How Accountable Leadership and High-Performing Teams Are the Real Competitive Advantage in the Age of AI Transformation
By: Robert “Cujo” Teschner | CEO of VMax Group
There’s a quote I come back to often, one that shapes the way I address accountability in the work I’m doing in the world:
“Failure is simply the opportunity to begin again, this time more intelligently.” Henry Ford
Ford said this a century ago. Today, with artificial intelligence reshaping entire industries in months instead of decades, those words carry a weight he probably never imagined.
The AI Disruption is Already Here. So What is Your Team Doing About It?
Let’s acknowledge the obvious: AI in the workplace is not a future event. It’s the present reality. And the speed at which AI transformation is changing the way teams work, communicate, and compete is unlike anything any of us has experienced in our careers.
Consider what the data tells us. McKinsey estimates that today’s AI technology could automate approximately 57% of current U.S. work hours. The World Economic Forum projects 92 million roles will be displaced by 2030, though 170 million new ones will emerge alongside them. Meanwhile, 91% of businesses now report using AI in at least one capacity, up from 78% just a year ago.
Here’s the number that should keep every leader up at night: 43% of workers now fear automation may replace their job within the next two years. And yet, worker confidence in using new technology has actually fallen by 18% even as AI adoption has surged.
That gap between the speed of workforce transformation and the readiness of our people to navigate it… is the defining leadership challenge of this era.
We’ve Seen This ‘Movie’ Before
In Debrief to Win®, I wrote about the companies that failed to adapt when the world shifted around them. Toys “R” Us declared bankruptcy because it sold physical toys in physical buildings while play was going digital and parents were shopping online. Sears, once the largest retailer in America, a company that essentially invented catalog shopping, an early version of e-commerce, collapsed because it never debriefed its own success to understand why it had worked in the first place.
Of the original S&P 500 companies listed in 1957, only 15% remain on that list today.
The lesson is simple and simultaneously brutal: success can blind organizations to their current weaknesses. The American auto industry learned this the hard way in the 1960s when Japan and Germany recovered from WWII faster than anyone anticipated. Their temporary dominance, what historians called “the golden accident”, made them complacent.

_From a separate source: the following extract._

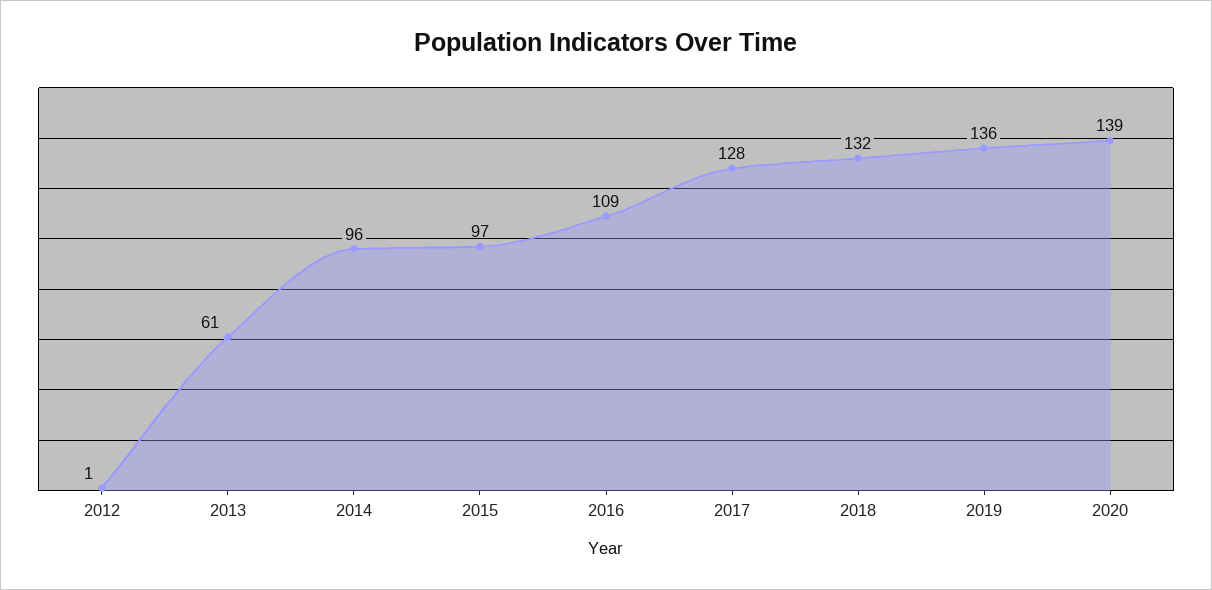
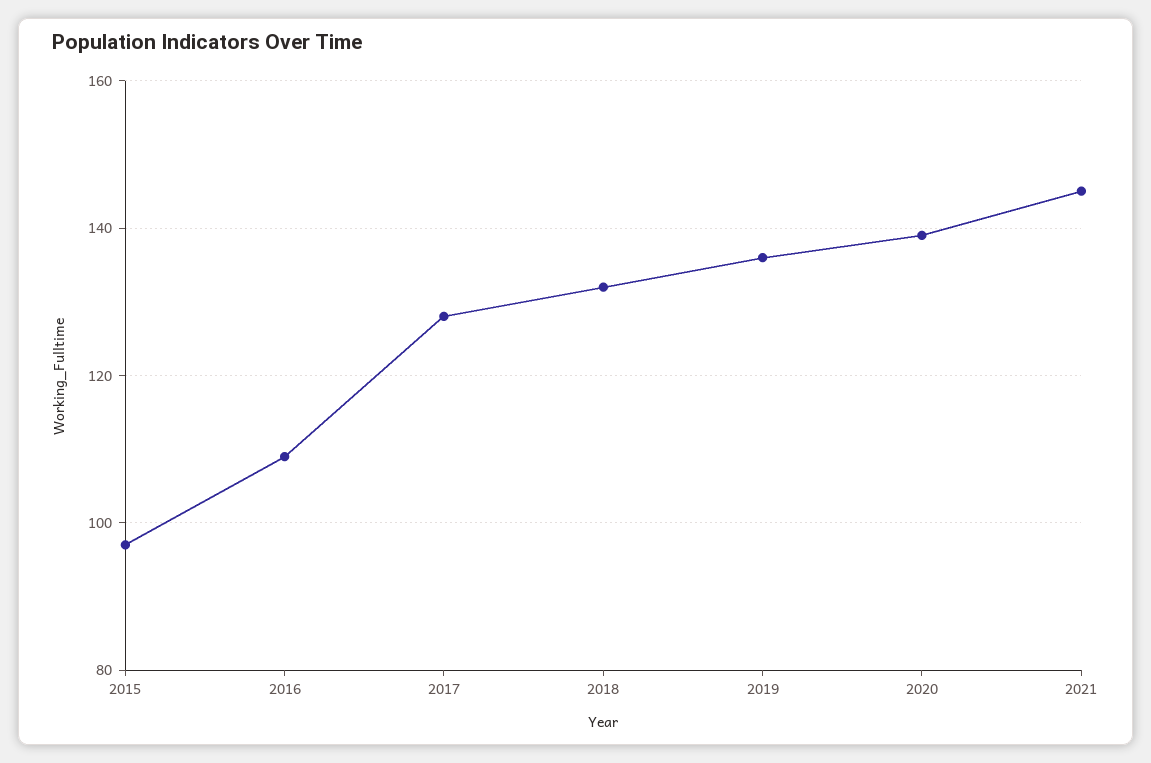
2012: 1 -> none
2013: 61 -> none
2014: 96 -> none
2021: none -> 145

And complacency, in any arena, is a death sentence.
AI is today’s disruption, and it’s moving faster than any disruption in the past ever did. The question isn’t whether your industry will be affected. It’s whether your team is structured to adapt, learn, and win through the turbulence and that starts with leadership development at every level.
The Team Accountability Crisis at the Worst Possible Time
Here’s another problem: we’re facing the greatest workplace disruption in a generation, and employee engagement and team accountability are at their lowest point in over a decade.

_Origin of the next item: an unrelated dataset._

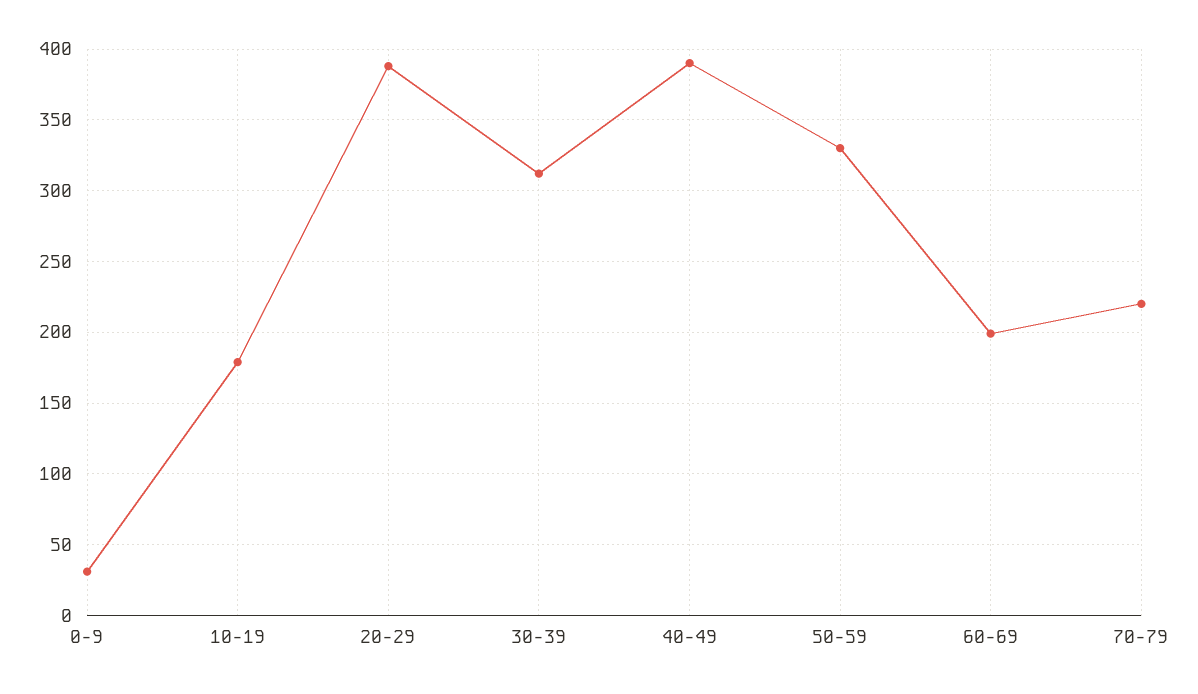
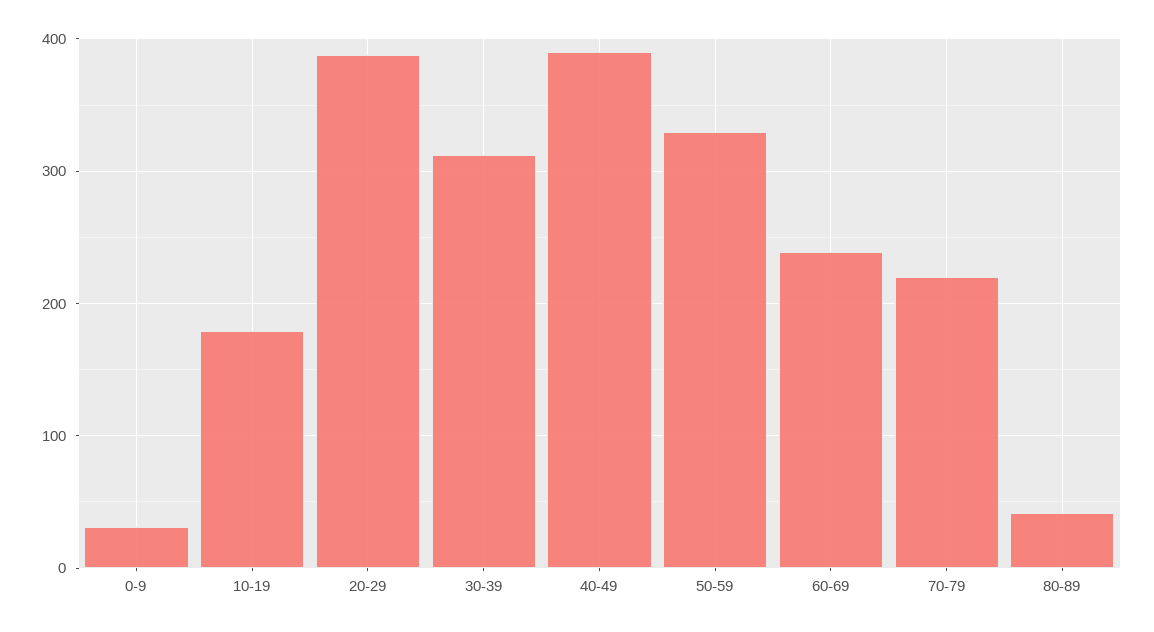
60-69: 200 -> 240
80-89: none -> 40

Gallup’s ongoing and outstanding research tells a sobering story. Only 20% of employees worldwide were engaged in 2025. Costing the global economy an estimated $10 trillion in lost productivity. In the U.S., just 31% of workers reported feeling engaged, the lowest figure since 2014. Manager engagement has dropped nine points since 2022, with the sharpest single-year decline occurring between 2024 and 2025.
The workplace accountability numbers are even more alarming. Culture Partners’ landmark Workplace Accountability Study, spanning over 40,000 participants, found that 82% of people either try to hold others accountable and fail, or avoid it altogether. A staggering 93% of those surveyed were unable to align their work or take accountability for desired results. And only 15% of leaders have successfully defined and communicated their key results to their organizations.
Meanwhile, only 46% of employees feel clear about what’s expected of them at work, down from 56% just a few years ago.
Let me put this another way: we are entering the most complex, fast-moving business environment in history with teams that don’t know what’s expected of them, managers who are disengaged, and a leadership accountability infrastructure that is fundamentally broken.
This is the equivalent of flying a four-ship formation into combat with no mission brief, no clear objectives, and no plan to debrief when you get home.
In my world … the world of fighter aviation – that gets people killed.
What Fighter Pilots Know About Building High-Performing Teams
During my career as an F-22 Raptor squadron commander and USAF Weapons School Instructor, I learned something that fundamentally changed the way I think about leadership development and team performance. We saw our debriefs for what they truly are: the single most important part of each and every mission, the place where we learn how to do better the next time around in the constant effort to improve our skills and prepare to win.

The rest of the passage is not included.